Apartheid’in* iki yüzü: siyah ve beyaz

1994’te Apartheid’ın devrilmesiyle iktidara gelen ANC (Afrika Ulusal Kongresi) ve Apartheid rejimine karşı yürütülen mücadelede “demokrasi kahramanı” haline gelen Mandela’nın “gökkuşağı toplumunu yaratma” vaadi liberal çevrelerce Türkiye’ye de model olarak sunulmuş, 11 resmi dilin bulunduğu Güney Afrika Cumhuriyeti (GAC), kimi zaman oryantalist zihinlerle de harmanlanarak gıptayla izlenir olmuştu. Afrika’nın iç savaşlar, kıtlık ve salgınlarla belirlenen sosyal ve politik atmosferinde GAC’ın görece istikrarlı görünümünün ardında yatan çelişkiler, son olarak Marikana’da gerçekleşen ve en az 45 işçinin ölümüyle sonuçlanan katliamla dünyanın gündemine oturdu.

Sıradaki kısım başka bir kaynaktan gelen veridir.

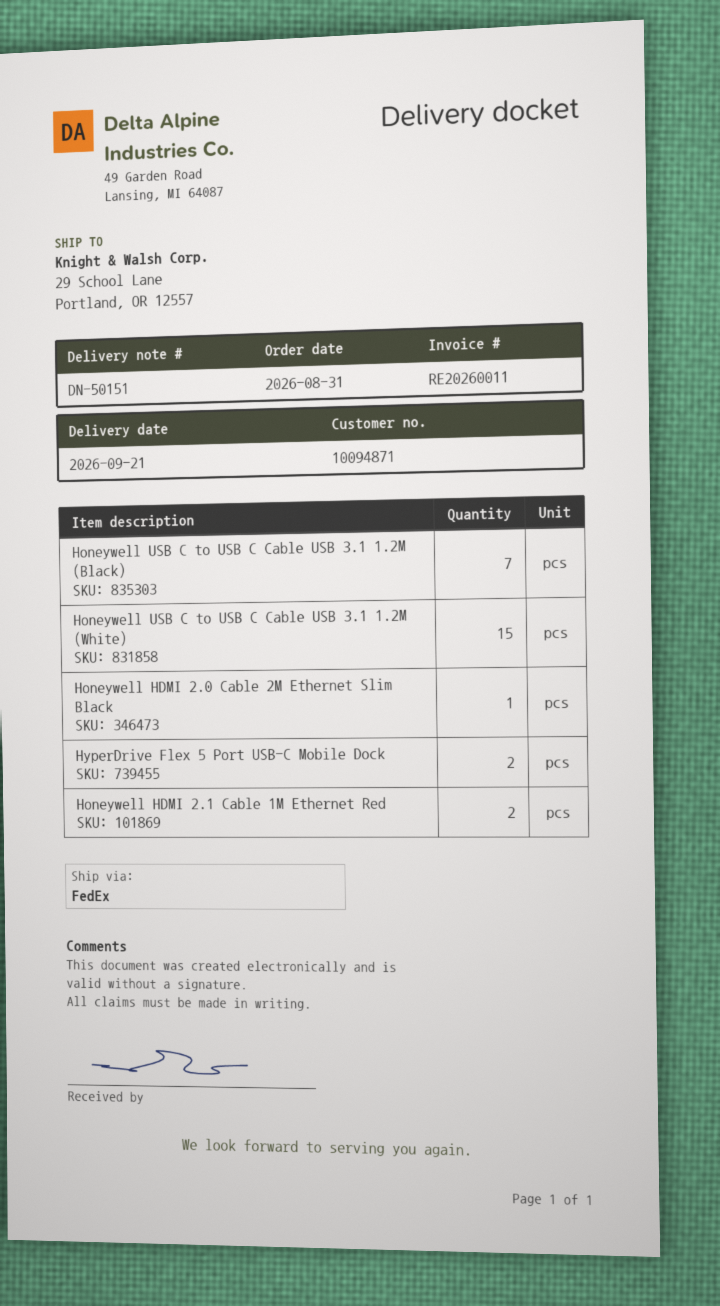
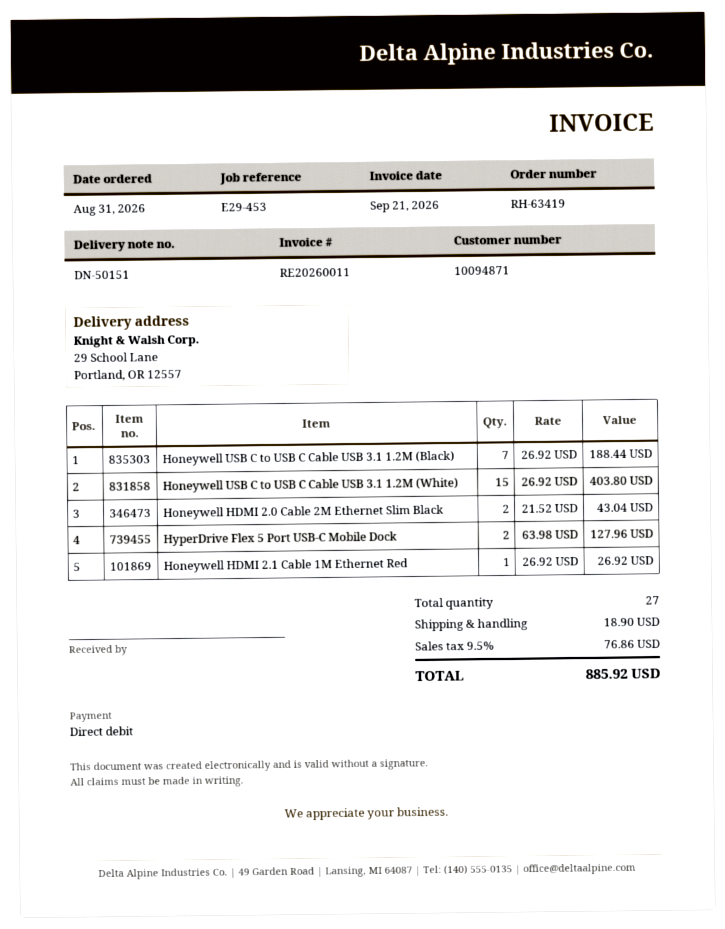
Honeywell HDMI 2.0 Cable 2M Ethernet Slim Black: 1 -> 2
Honeywell HDMI 2.1 Cable 1M Ethernet Red: 2 -> 1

Olayın ardından, dünya basınında hayal kırıklığıyla harmanlanmış, “demokrasiyi rayına oturtma” temalı makaleler yayınlanırken manzara, GAC’da Apartheid rejiminin hala canlı olduğuna işaret ediyor. Çeşitli istatistiksel verilerle doğrulanması mümkün olan bu durum en somut biçimde, katliamı gerçekleştiren kolluk kuvvetlerine ateş emrini veren beyaz adamın havaya kalkan yumruğunda billurlaşıyor.

Öte yandan, çalışabilir nüfusun neredeyse yarısını pençesine alan işsizlik, 15 milyon Güney Afrikalının açlık sınırında yaşadığı gerçeğiyle birleştiğinde “siyah” demokrasinin beyaz Apartheid’ın makyajlı bir kopyası olmaktan ileri gidemediğini göstermekte.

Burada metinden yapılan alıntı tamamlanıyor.